Both traditional and digital x-rays give us an expanded understanding of teeth, bone, roots, and tissue, and because of that, we can see dental structures that otherwise would be concealed.
Here’s a list of what we can uncover with x-rays:
- decay above & below the gumline
- impacted teeth
- tooth fractures
- status of developing teeth
- problems with relationship between teeth & jaws
- jaw bone loss
- malignant masses
- benign tumors.
Even so, digital x-rays have upped the game. Here’s how:
- Immediate results – A small highly sensitive receptor is placed in your mouth and captures information that can be saved electronically (super-useful archive system), shared with you immediately on a high-resolution monitor (such a great tool to explain proposed treatment plans), and sent to your insurance provider to support your claims. And because there’s no processing, it means less time for you in the chair.

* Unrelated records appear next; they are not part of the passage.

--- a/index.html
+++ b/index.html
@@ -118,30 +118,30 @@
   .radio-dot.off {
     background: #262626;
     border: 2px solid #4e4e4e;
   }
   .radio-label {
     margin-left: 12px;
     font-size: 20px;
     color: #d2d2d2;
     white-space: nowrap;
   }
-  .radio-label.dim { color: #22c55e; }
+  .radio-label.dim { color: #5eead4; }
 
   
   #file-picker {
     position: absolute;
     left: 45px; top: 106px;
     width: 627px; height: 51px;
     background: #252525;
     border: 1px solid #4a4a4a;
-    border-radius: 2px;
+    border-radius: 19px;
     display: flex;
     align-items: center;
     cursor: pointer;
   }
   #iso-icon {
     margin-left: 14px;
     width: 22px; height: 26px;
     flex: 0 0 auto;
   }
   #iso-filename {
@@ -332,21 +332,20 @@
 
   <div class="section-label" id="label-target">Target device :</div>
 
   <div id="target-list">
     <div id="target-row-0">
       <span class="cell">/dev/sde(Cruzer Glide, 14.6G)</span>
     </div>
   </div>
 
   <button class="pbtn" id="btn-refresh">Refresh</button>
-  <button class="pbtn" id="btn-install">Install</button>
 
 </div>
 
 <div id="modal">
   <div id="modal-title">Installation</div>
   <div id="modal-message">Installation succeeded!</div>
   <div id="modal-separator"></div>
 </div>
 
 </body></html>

- Lower radiation – The dosage with digital x-rays are up to 90% lower than traditional, and according to the Canadian Dental Association website, they deliver “very little radiation” and are a “vital tool to ensure that small problems don’t develop into bigger ones.” The American Dental Association’s stance is that radiation exposure is “similar to the dose received during a cross-country airplane flight.”

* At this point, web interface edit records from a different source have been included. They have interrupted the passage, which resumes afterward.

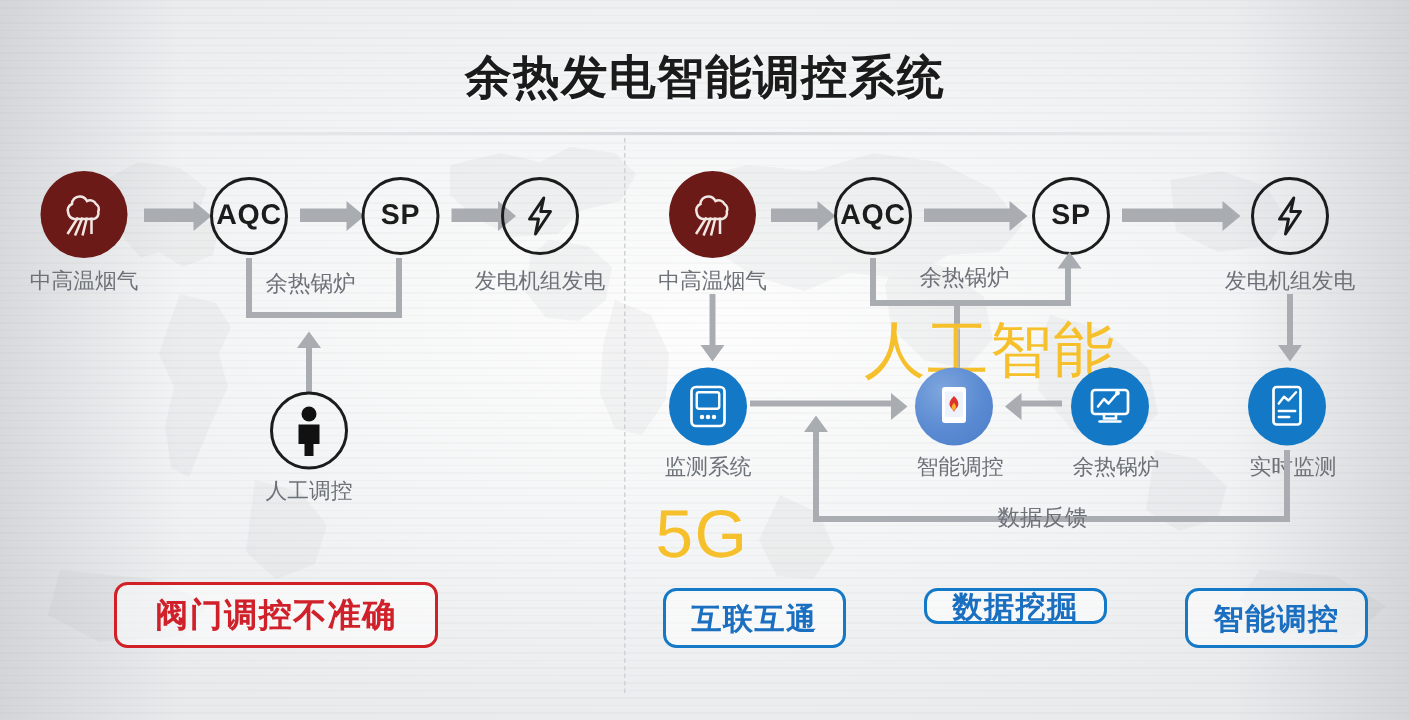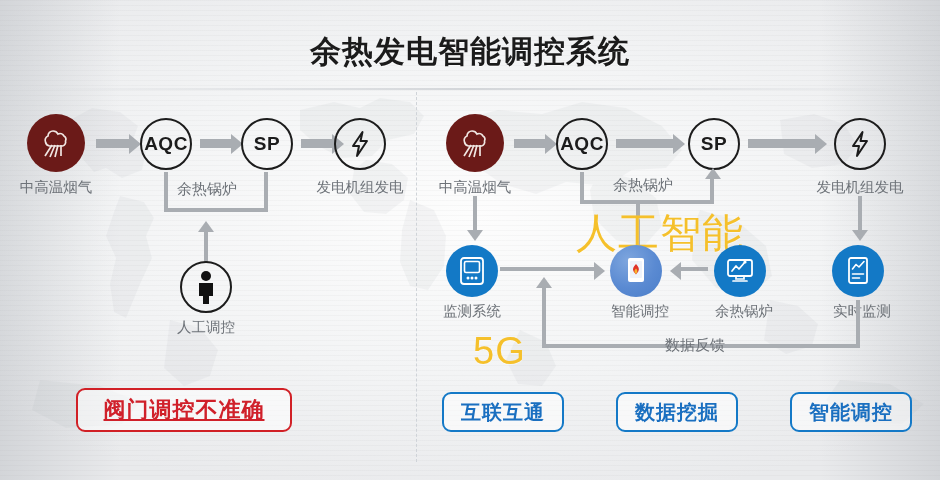--- a/index.html
+++ b/index.html
@@ -118,31 +118,31 @@
     background:transparent;padding:0 5px;
   }
 
   
   .pillbox{
     position:absolute;box-sizing:border-box;
     display:flex;align-items:center;justify-content:center;
     border-radius:9px;background:rgba(255,255,255,.55);
     font-weight:bold;white-space:nowrap;
   }
-  .pill-red{border:2px solid #d12026;color:#d0202a;font-size:22px;letter-spacing:1px;text-decoration:underline;}
+  .pill-red{border:2px solid #d12026;color:#d0202a;font-size:22px;letter-spacing:1px;}
   .pill-blue{border:2px solid #1479c7;color:#1a6fc0;font-size:20px;letter-spacing:1px;}
 
   
   .kw{
     position:absolute;font-weight:normal;color:#f5c02b;white-space:nowrap;
     text-shadow:0 1px 1px rgba(255,255,255,.55);
     letter-spacing:1px;
   }
   #kw-ai{font-size:41px;}
-  #kw-5g{font-size:38px;margin-left:36px;}
+  #kw-5g{font-size:45px;}
   #kw-bd{font-size:41px;}
 
   svg{display:block;overflow:visible;}
 </style>
 </head>
 <body>
 
 <div id="stage">
 
   <svg id="worldmap" viewBox="0 0 940 480">
@@ -316,16 +316,16 @@
 
   <div class="thinline" style="left:856px;top:300px;width:4px;height:48px;"></div>
   <div class="thinline" style="left:542px;top:344px;width:318px;height:4px;"></div>
   <div class="thinline" style="left:542px;top:288px;width:4px;height:60px;"></div>
   <div class="uparrow" style="left:536px;top:277px;"></div>
   <div class="boilerlabel" style="left:660px;top:336px;">数据反馈</div>
 
   <div class="kw" id="kw-5g" style="left:437px;top:330px;">5G</div>
 
   <div class="pillbox pill-blue" style="left:442px;top:392px;width:122px;height:40px;">互联互通</div>
-  <div class="pillbox pill-blue" style="left:616px;top:392px;width:122px;height:40px;">数据挖掘</div>
+  <div class="pillbox pill-blue" style="left:616px;top:392px;width:122px;height:24px;">数据挖掘</div>
   <div class="pillbox pill-blue" style="left:790px;top:392px;width:122px;height:40px;">智能调控</div>
 
 </div>
 
 </body></html>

- Environmentally friendly – Digital x-rays don’t use film, so we’ve done away with chemicals needed to develop the film.
Dental x-rays are an important part of your oral exam. It almost goes without saying that the more we know about your oral health, the better we can treat you and help you achieve your smile goals.

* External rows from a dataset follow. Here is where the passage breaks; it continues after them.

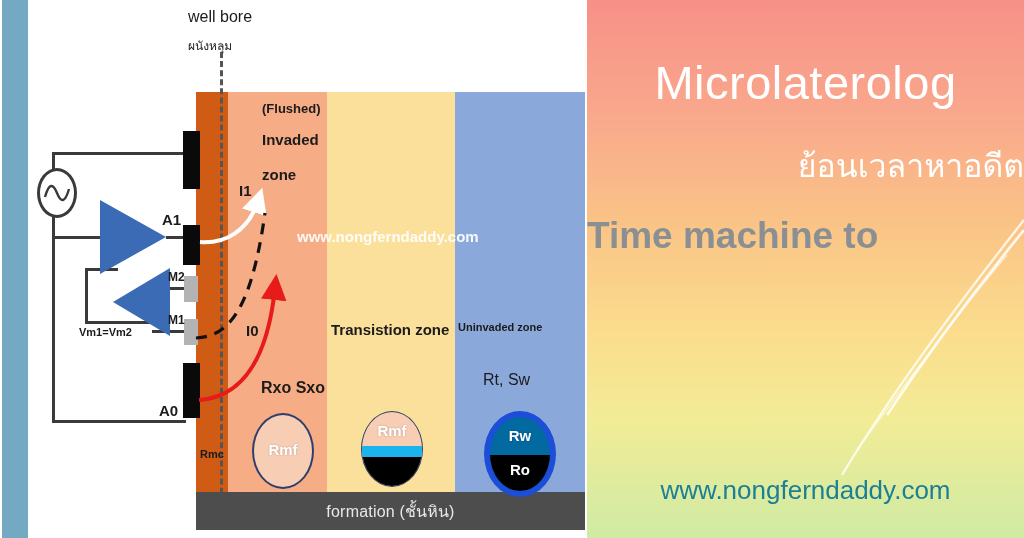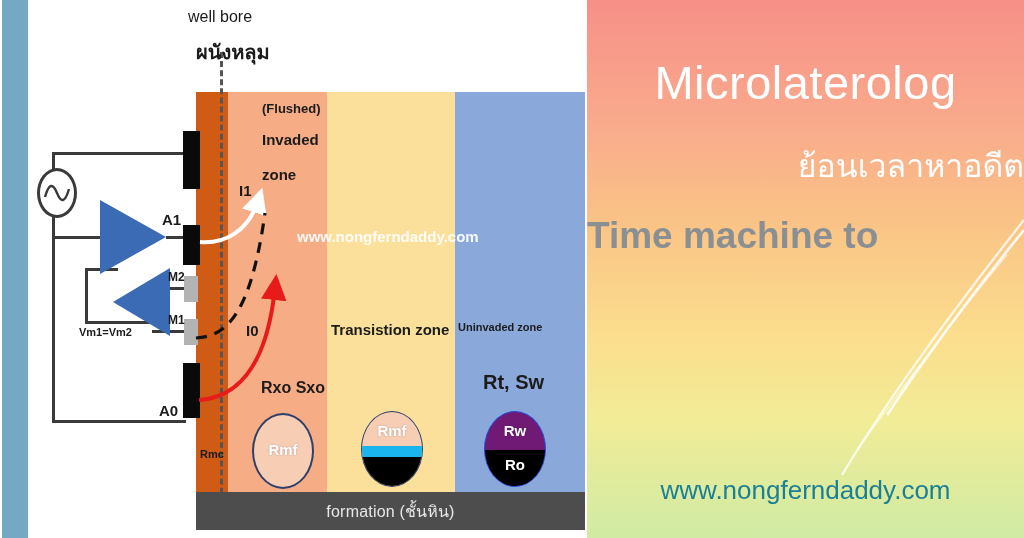--- a/index.html
+++ b/index.html
@@ -77,31 +77,31 @@
 
   
   .dlabel {
     position: absolute;
     color: #1b1b1b;
     font-size: 15px;
     white-space: nowrap;
     font-weight: 600;
   }
   #label-wellbore-en { left: 188px; top: 8px; font-weight: 400; font-size: 16px;}
-  #label-wellbore-th { left: 196px; top: 36px; font-weight: 700; font-size: 20px;}
+  #label-wellbore-th { left: 188px; top: 36px; font-weight: 400; font-size: 12px;}
   #label-flushed  { left: 262px; top: 101px; font-size: 13px; font-weight: 700;}
   #label-invaded  { left: 262px; top: 131px; font-size: 15px; font-weight: 700;}
   #label-zone     { left: 262px; top: 166px; font-size: 15px; font-weight: 700; text-align: center;}
   #label-i1       { left: 239px; top: 182px; font-size: 15px; font-weight: 700;}
   #label-i0       { left: 246px; top: 322px; font-size: 15px; font-weight: 700;}
   #label-rmc      { left: 200px; top: 448px; font-size: 11px; font-weight: 700;}
   #label-transition { left: 331px; top: 321px; font-size: 15px; font-weight: 700;}
   #label-uninvaded  { left: 458px; top: 321px; font-size: 11px; font-weight: 700;}
   #label-rxosxo   { left: 261px; top: 371px; font-size: 16px; font-weight: 700; margin-top: 8px;}
-  #label-rtsw     { left: 483px; top: 371px; font-size: 20px; font-weight: 700;}
+  #label-rtsw     { left: 483px; top: 371px; font-size: 16px; font-weight: 400;}
   #label-a1       { left: 162px; top: 211px; font-size: 15px; font-weight: 700;}
   #label-a0       { left: 159px; top: 402px; font-size: 15px; font-weight: 700;}
   #label-m2       { left: 168px; top: 270px; font-size: 12px; font-weight: 700;}
   #label-m1       { left: 168px; top: 313px; font-size: 12px; font-weight: 700;}
   #label-vm       { left: 79px;  top: 326px; font-size: 11px; font-weight: 700;}
 
   
   .electrode {
     position: absolute;
   }
@@ -124,22 +124,22 @@
     background: #f7cdb4;
     border: 2px solid #2f3f6b;
   }
   #ell-trans {
     left: 361px; top: 411px; width: 60px; height: 74px;
     background: #f7cdb4;
     border: 1px solid #2f3f6b;
   }
   #ell-unin {
     left: 484px; top: 411px; width: 60px; height: 74px;
-    background: #701a75;
-    border: 1px solid #1d4ed8;
+    background: #0369a1;
+    border: 6px solid #1d4ed8;
   }
   .ell-text {
     position: absolute;
     width: 100%;
     text-align: center;
     color: #ffffff;
     font-size: 15px;
     font-weight: 700;
     text-shadow: 0 0 2px rgba(0,0,0,.25);
   }

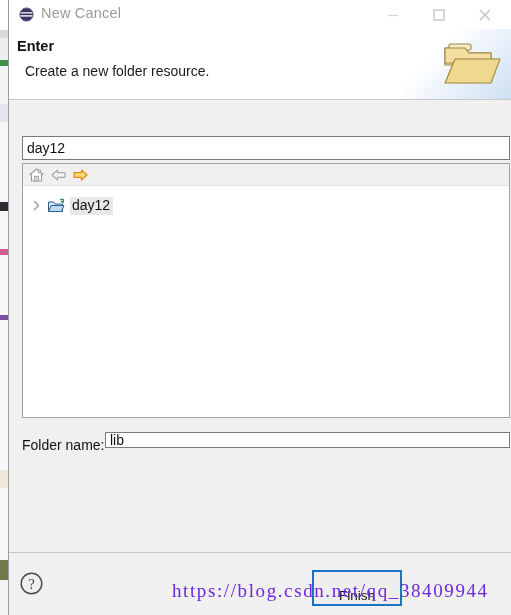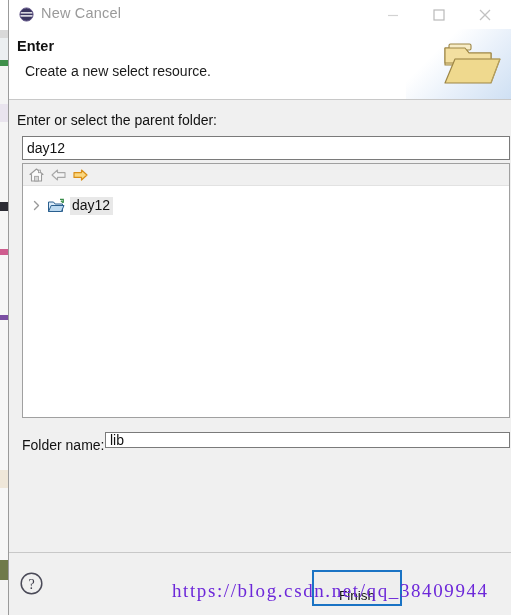--- a/index.html
+++ b/index.html
@@ -325,24 +325,23 @@
 
         <path d="M7 9 h20 l4 5 h22 v12 h-46 Z" fill="#f5e3ab" stroke="#9d8645" stroke-width="1.1" stroke-linejoin="round"></path>
         <rect x="11" y="5" width="22" height="6" rx="1.5" fill="#f7ecc6" stroke="#9d8645" stroke-width="1.1"></rect>
         <path d="M7 9 h20 l4 5 h22 v10 h-46 Z" fill="#f3dfa0" stroke="#9d8645" stroke-width="1.1" stroke-linejoin="round"></path>
 
         <path d="M7 44 L17 20 h45 L53 44 Z" fill="#efd98e" stroke="#9d8645" stroke-width="1.2" stroke-linejoin="round"></path>
         <path d="M17 20 h45 L53 44" fill="none" stroke="#bda766" stroke-width="0.8"></path>
       </svg>
     </div>
     <div id="header-title">Enter</div>
-    <div id="header-desc">Create a new select resource.</div>
+    <div id="header-desc">Create a new folder resource.</div>
   </div>
 
-  <div id="parent-label">Enter or select the parent folder:</div>
   <input class="textfield" id="parent-input" type="text" value="day12" style="">
 
   <div id="tree-panel">
     <div id="tree-toolbar">
       <div class="tbicon" id="tb-home">
         <svg width="19" height="18" viewBox="0 0 19 18">
           <path d="M9.5 3 L16 8.5 H14.5 V15 H4.5 V8.5 H3 Z" fill="#fbfbfb" stroke="#9a9a9a" stroke-width="1.1" stroke-linejoin="round"></path>
           <rect x="7.6" y="10.3" width="3.8" height="4.7" fill="#d8d8d8" stroke="#9a9a9a" stroke-width="0.8"></rect>
           <rect x="11.4" y="4.1" width="2" height="2.6" fill="#ececec" stroke="#9a9a9a" stroke-width="0.8"></rect>
         </svg>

When you’re in next and we suggest an x-ray, let us know if you have any questions. My team and I will be happy to answer them. See you soon!
Dr. Chris Binert graduated from the University of Toronto, Faculty of Dentistry, 1983 with honors. She has been a member of the Ontario Dental Association and the Canadian Dental Association since her graduation.
Dr. Binert is currently an instructor at the Faculty of Dentistry, University of Toronto, and has taught there for over 25 years. She is currently the Director of the Dental Care Group.